AWS Resolves Network Issues That Caused Massive Outage
The cloud service provider said Tuesday night it had resolved issues that caused several network devices in its northern Virginia data center to go down and that it was now working on recovering any services that had been impacted in the US-EAST-1 region.
Amazon Web Services said it has resolved network issues that caused several websites and services to become inaccessible Tuesday.
The Seattle-based cloud service provider said Tuesday night it had resolved issues that caused several network devices in its northern Virginia data center to go down and that it was now working on recovering any services that had been impacted in the US-EAST-1 region.
[Related: Google Cloud Outage Takes Major Websites And Apps Down]

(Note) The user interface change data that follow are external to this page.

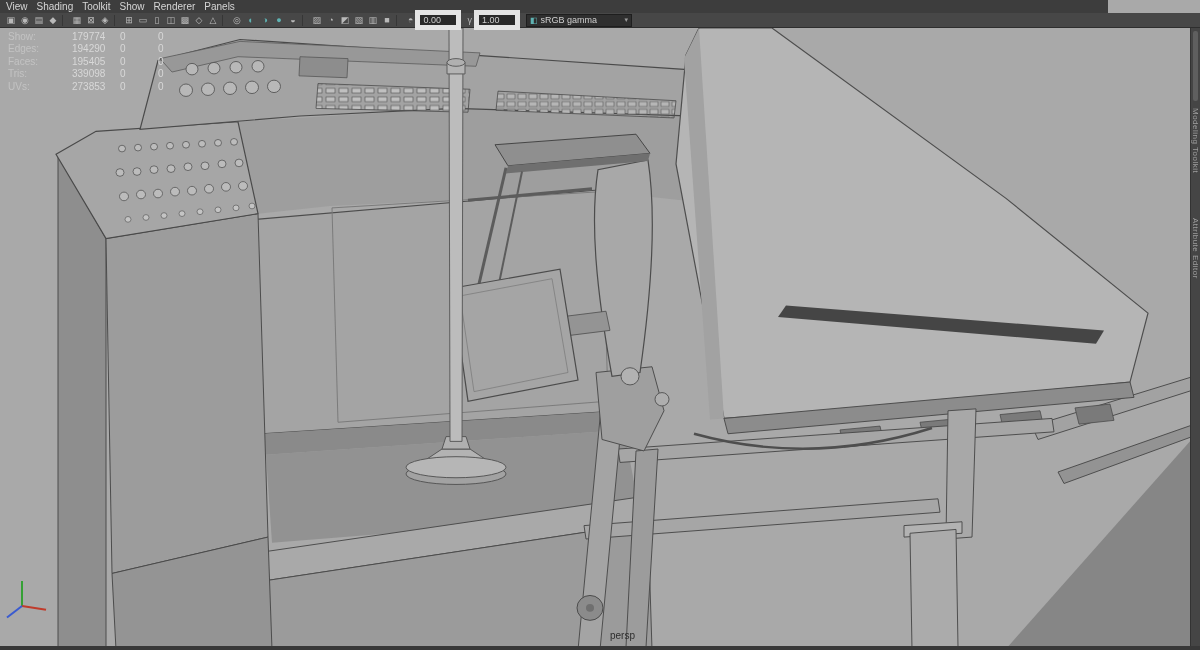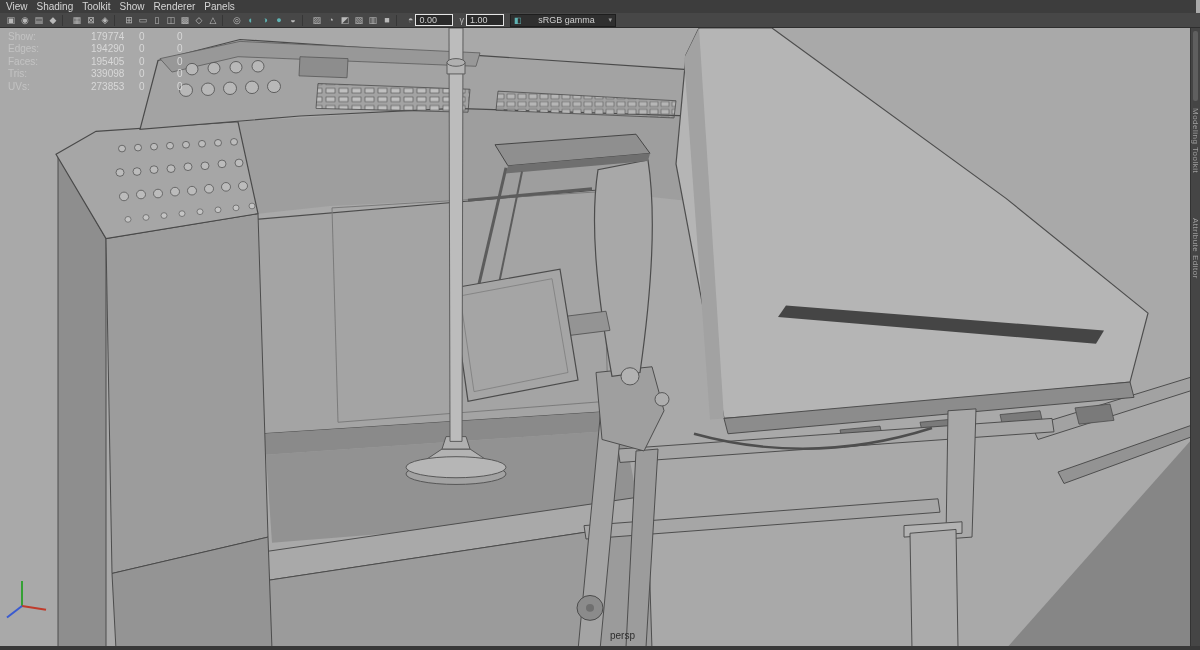"View" .menu-bar { width: 1196px -> 1108px }
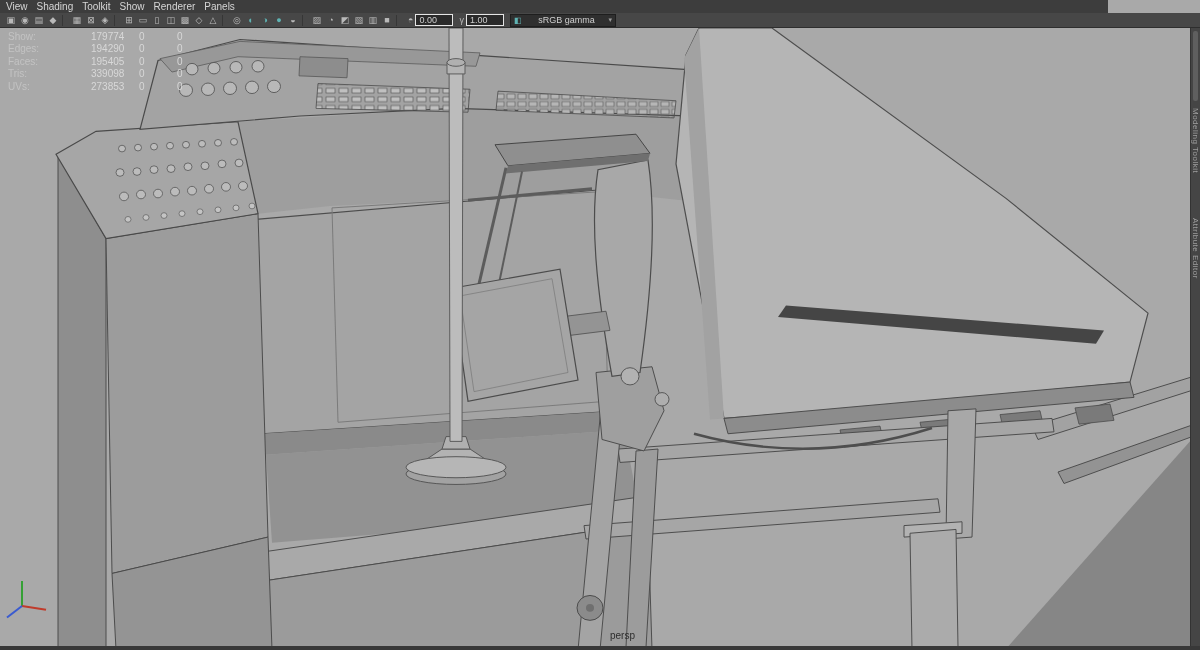"0.00" .tb-field { border: 1px solid #e5e5e5 -> 5px solid #e5e5e5 }
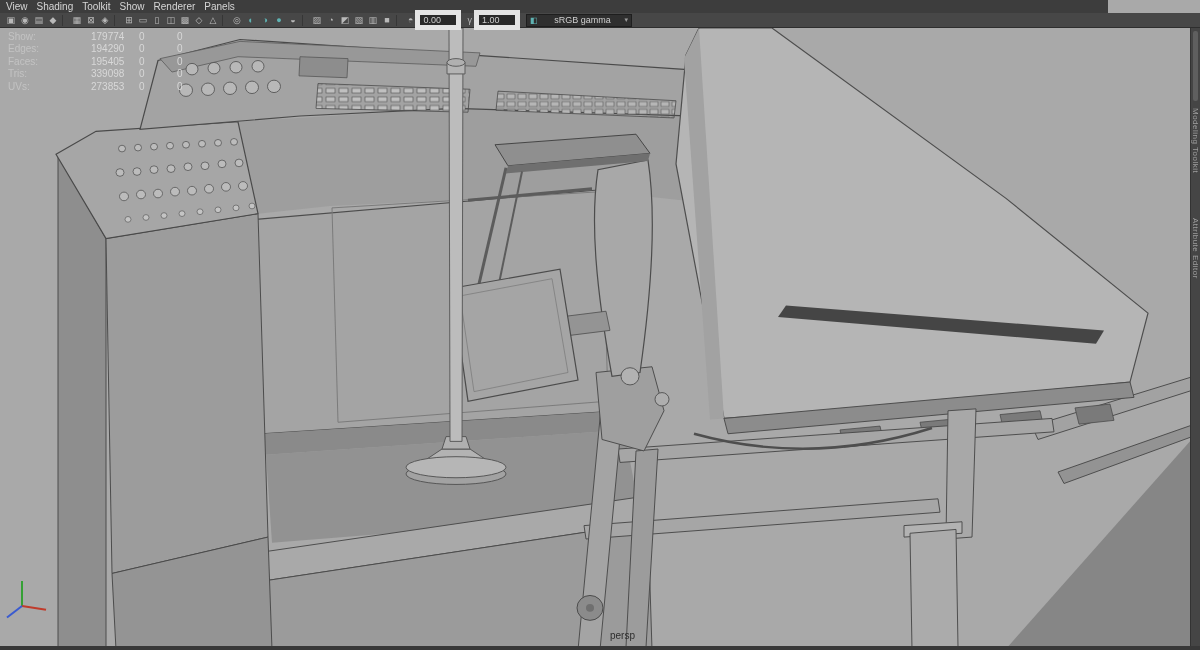"sRGB gamma" .tb-dropdown .cs-text { text-align: center -> none }
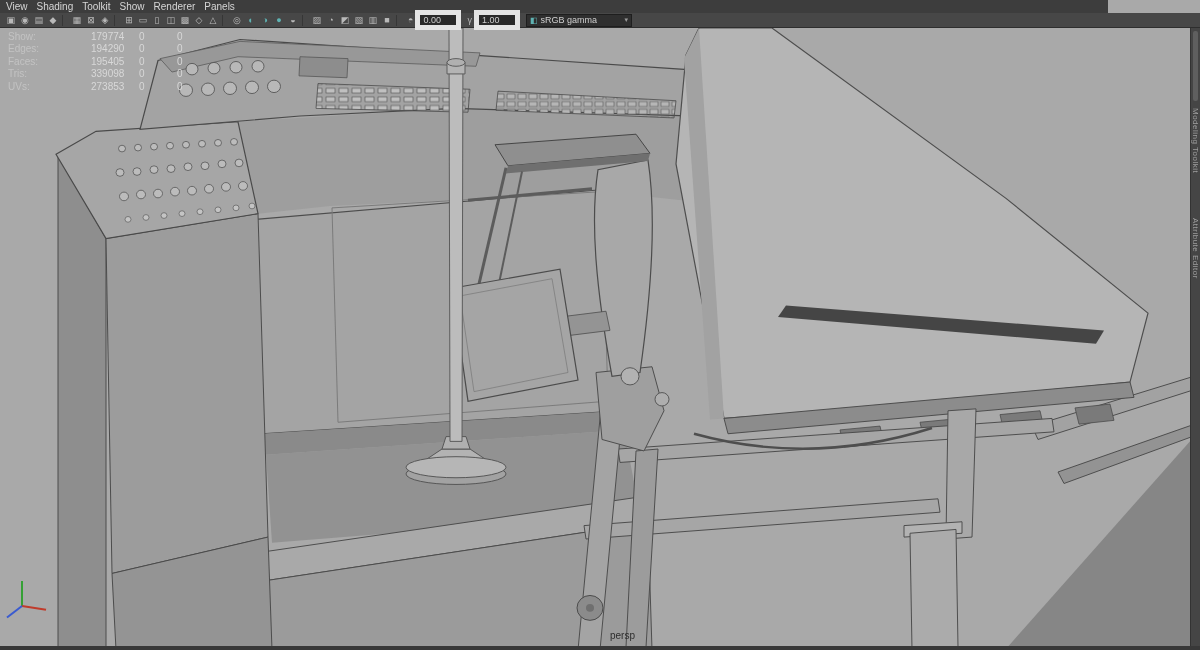"179774" .hud-val { margin-left: 19px -> none }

AWS’ Tuesday outage took down major websites and services, including Facebook, Disney+, Chewy and Coinbase as well as Amazon’s own consumer-facing services, like Amazon.com, Ring and Prime Video, as reported by users at Downdetector.com. Service has since been restored, as indicated by Downdetector.com Wednesday morning.
The outage also impacted a slew of other businesses that rely on AWS services, including Ticketmaster, which said it was delaying ticket sales for pop music star Adele’s upcoming concerts. Image hosting service Flickr said it was affected too.
AWS said its network issues impacted multiple services, including Elastic Compute Cloud, AWS Management Console, DynamoDB and Amazon Connect.
ThousandEyes, a Cisco-owned business that provides real-time visibility into outages, said in a blog post that Amazon’s Elastic Compute Cloud service was not available in several areas throughout the United States, Europe as well as Japan, China and countries in the Asia-Pacific region. It said Amazon’s S3 service was also impacted.